The compound at night always feels different. During the day it is loud in that chaotic, comfortable way that comes with too many strong personalities sharing the same building. Someone is always sparring in the training room, someone is always arguing in the kitchen, and Tony’s lab is always humming like the walls themselves are alive. But when the night settles in, the noise disappears until the place feels cavernous and hollow, long corridors lit only by dim strips of light along the floor and the quiet ventilation system whispering through the walls.
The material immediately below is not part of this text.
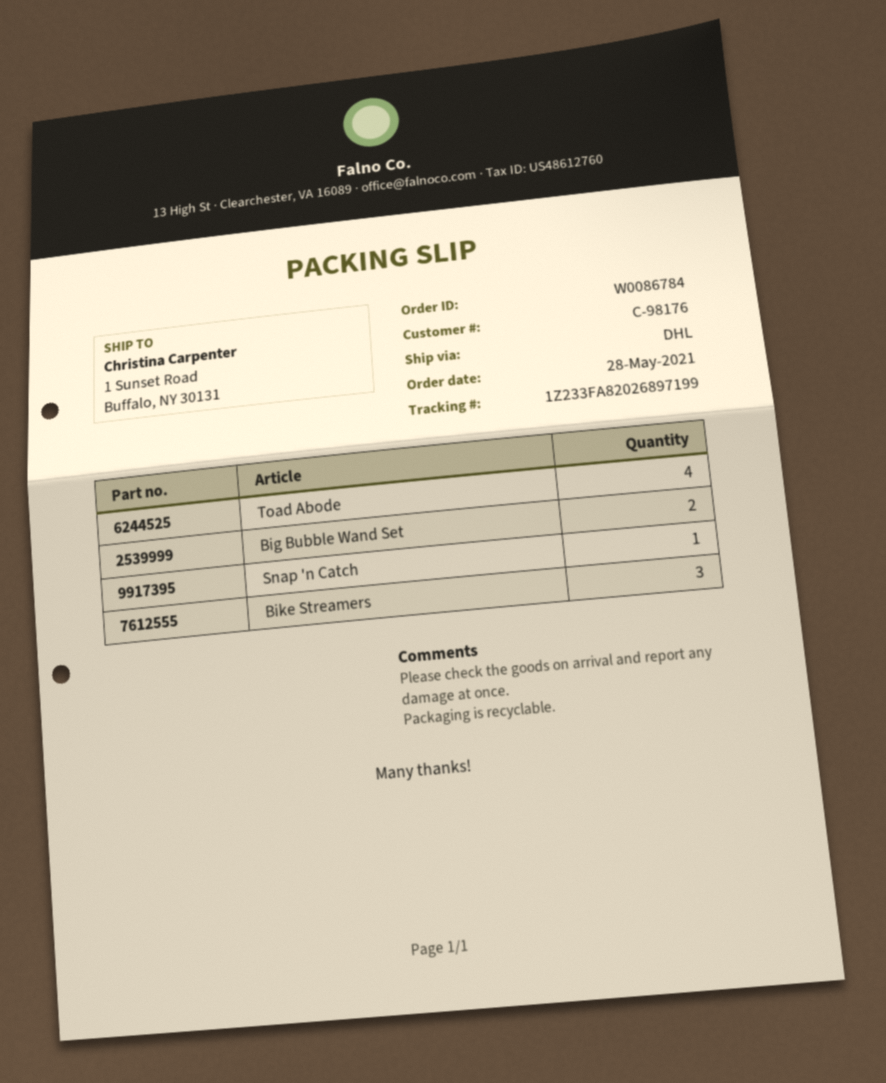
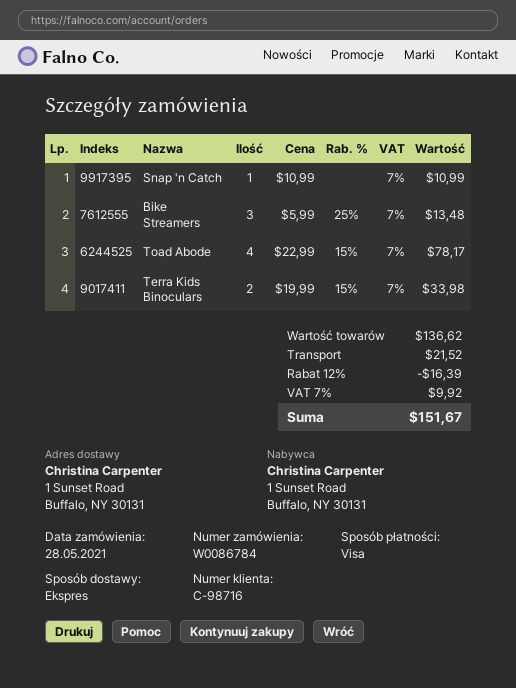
customer number: C-98176 -> C-98716
shipping method: DHL -> express
Big Bubble Wand Set: 2 -> none
Terra Kids Binoculars: none -> 2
At the end of one of those corridors, a thin line of light slips beneath a bedroom door that should have been dark hours ago. Inside the room, Wanda sits curled slightly forward on the edge of her bed, her laptop balanced on her thighs and casting a pale glow over her face. Her hair is messy, falling around her shoulders in dark waves, and she hasn’t noticed how long she’s been sitting there. The video on the screen reflects in her eyes while she watches with a stillness that borders on unnatural focus, the kind of attention someone gives when they are afraid to blink and miss something.
On the screen, it’s you.
The footage is clearly recorded from a distance, the frame slightly shaky like the phone had been held carefully but not perfectly steady. You’re in the training room, standing in front of the heavy punching bag with your hair pulled back and your shirt damp with sweat from a long session. Every strike you throw makes the chain above the bag creak softly, and the force of your hits sends the bag swinging away before snapping back toward you again. Your breathing is heavy but controlled, shoulders tense with effort as you reset your stance and throw another punch.
Wanda doesn’t move.
Her eyes track every movement you make, every shift of your body, every small habit you probably don’t even realize you have. The way you roll your shoulders when your muscles tighten. The way you wipe sweat from your brow with the back of your wrist instead of stopping to grab a towel. The way your jaw tightens slightly when you get frustrated with yourself.
She has watched this exact video so many times she could probably recreate every frame from memory.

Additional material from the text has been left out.